The conjecture is the first of many proposed solutions to the Fermi paradox (the conflict between the lack of obvious evidence for alien life and various high probability estimates for its existence). In this case, the solution is that there is no other intelligent life because such estimates are incorrect. The conjecture is named after astrophysicist Michael H. Hart and mathematical physicist and cosmologist Frank Tipler.

==Background==

There is no reliable or reproducible evidence that aliens have visited Earth. No transmissions or evidence of intelligent extraterrestrial life have been detected or observed anywhere other than Earth in the Universe. If intelligent life existed, it would have produced enough self-replicating spacecraft, known as von Neumann probes, to cover the universe by now, which runs counter to the knowledge that the Universe is filled with a very large number of planets, some of which likely hold the conditions hospitable for life. Life typically expands until it fills all available niches. These contradictory facts form the basis for the Fermi paradox, of which the Hart–Tipler conjecture is one proposed solution.

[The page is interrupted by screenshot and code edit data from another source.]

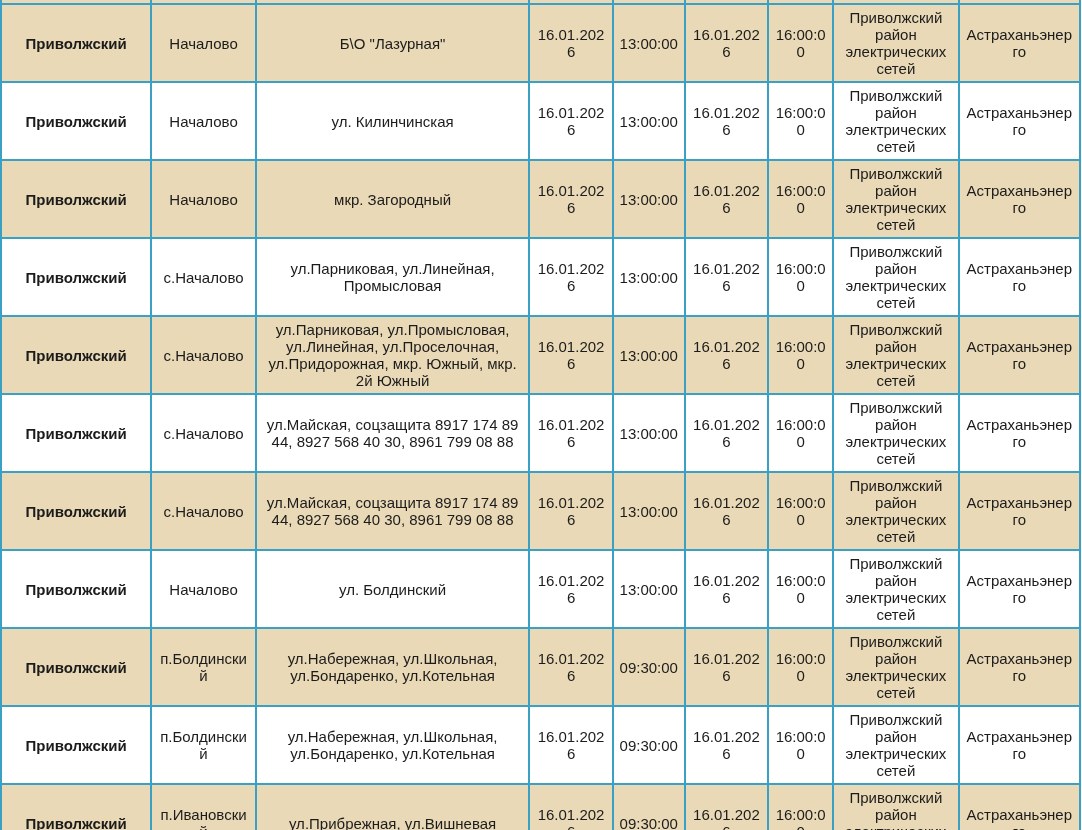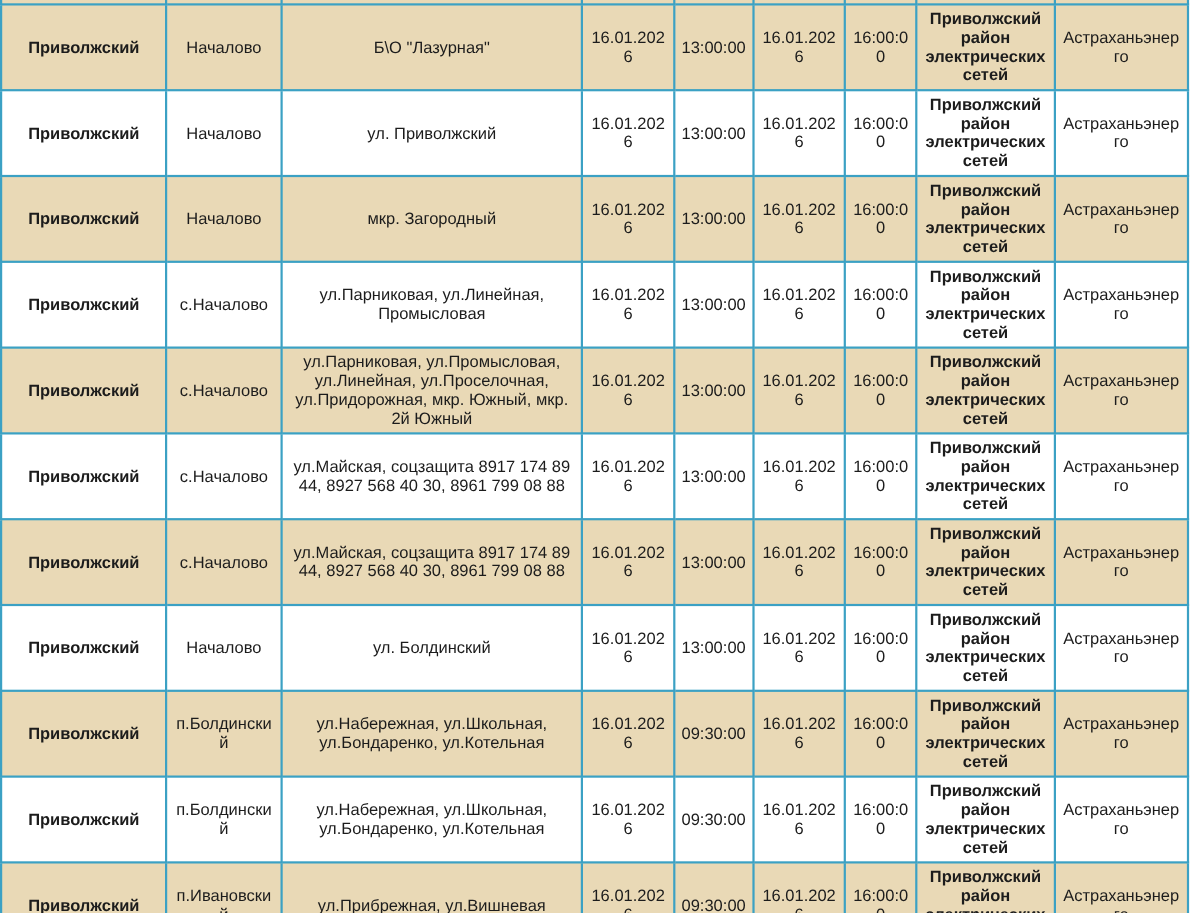--- a/index.html
+++ b/index.html
@@ -42,7 +42,7 @@
   .col-time_start { width: 72px; margin-top: 22px; }
   .col-date_end   { width: 83px; }
   .col-time_end   { width: 65px; padding-left: 2px; padding-right: 2px; margin-left: 44px; }
-  .col-res        { width: 125px; padding-left: 3px; padding-right: 3px; font-weight: bold; }
+  .col-res        { width: 125px; padding-left: 3px; padding-right: 3px; }
   .col-company    { width: 121px; padding-left: 1px; padding-right: 1px; }
 </style>
 </head>

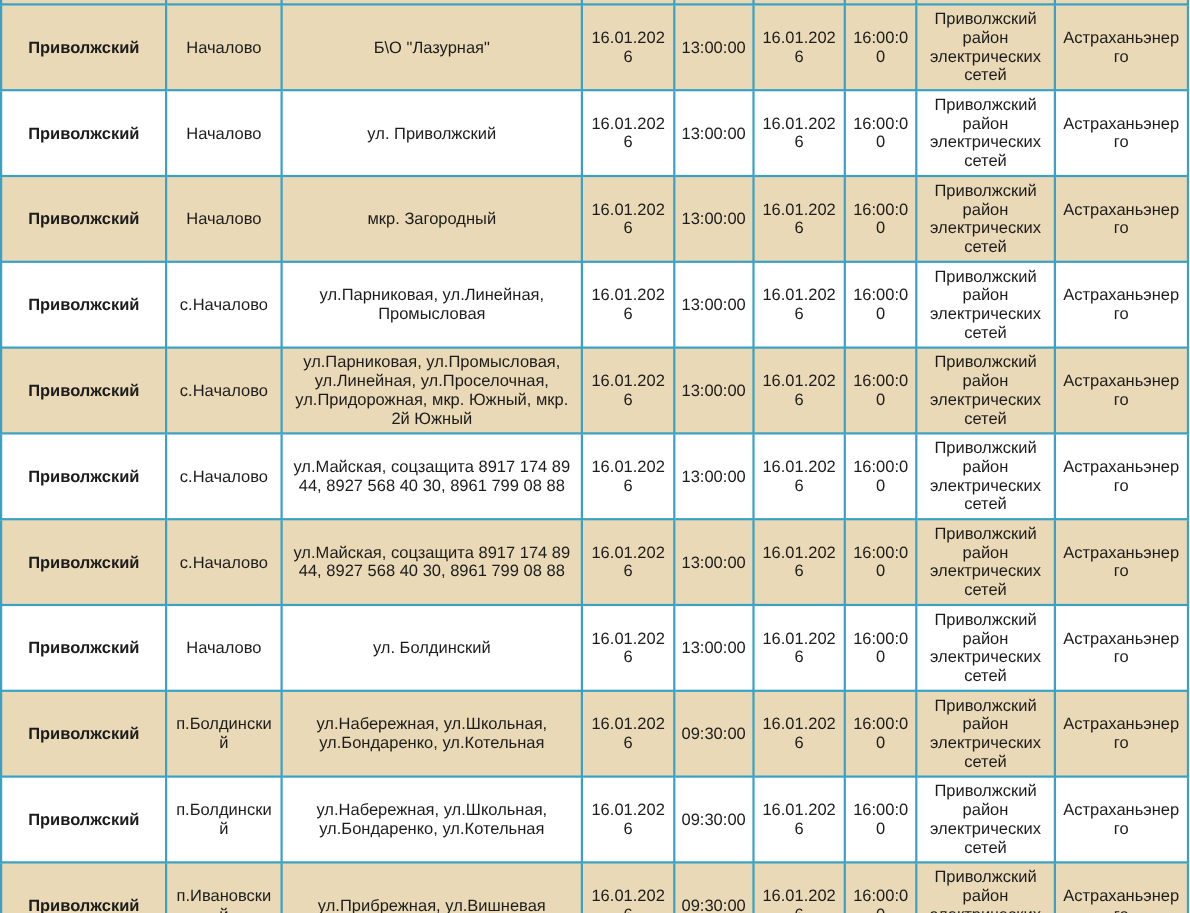--- a/index.html
+++ b/index.html
@@ -76,7 +76,7 @@
         <tr class="row even">
           <td class="col-district">Приволжский</td>
           <td class="col-settlement">Началово</td>
-          <td class="col-address">ул. Приволжский</td>
+          <td class="col-address">ул. Килинчинская</td>
           <td class="col-date_start">16.01.2026</td>
           <td class="col-time_start">13:00:00</td>
           <td class="col-date_end">16.01.2026</td>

==Relationship to other proposed Fermi paradox solutions ==
The firstborn hypothesis is a special case of the Hart–Tipler conjecture which states that no other intelligent life has been discovered because humanity is the first intelligent life in the universe. According to the Berserker hypothesis, the absence of interstellar probes is not evidence of life's absence, since such probes could "go berserk" and destroy other civilizations, before self-destructing.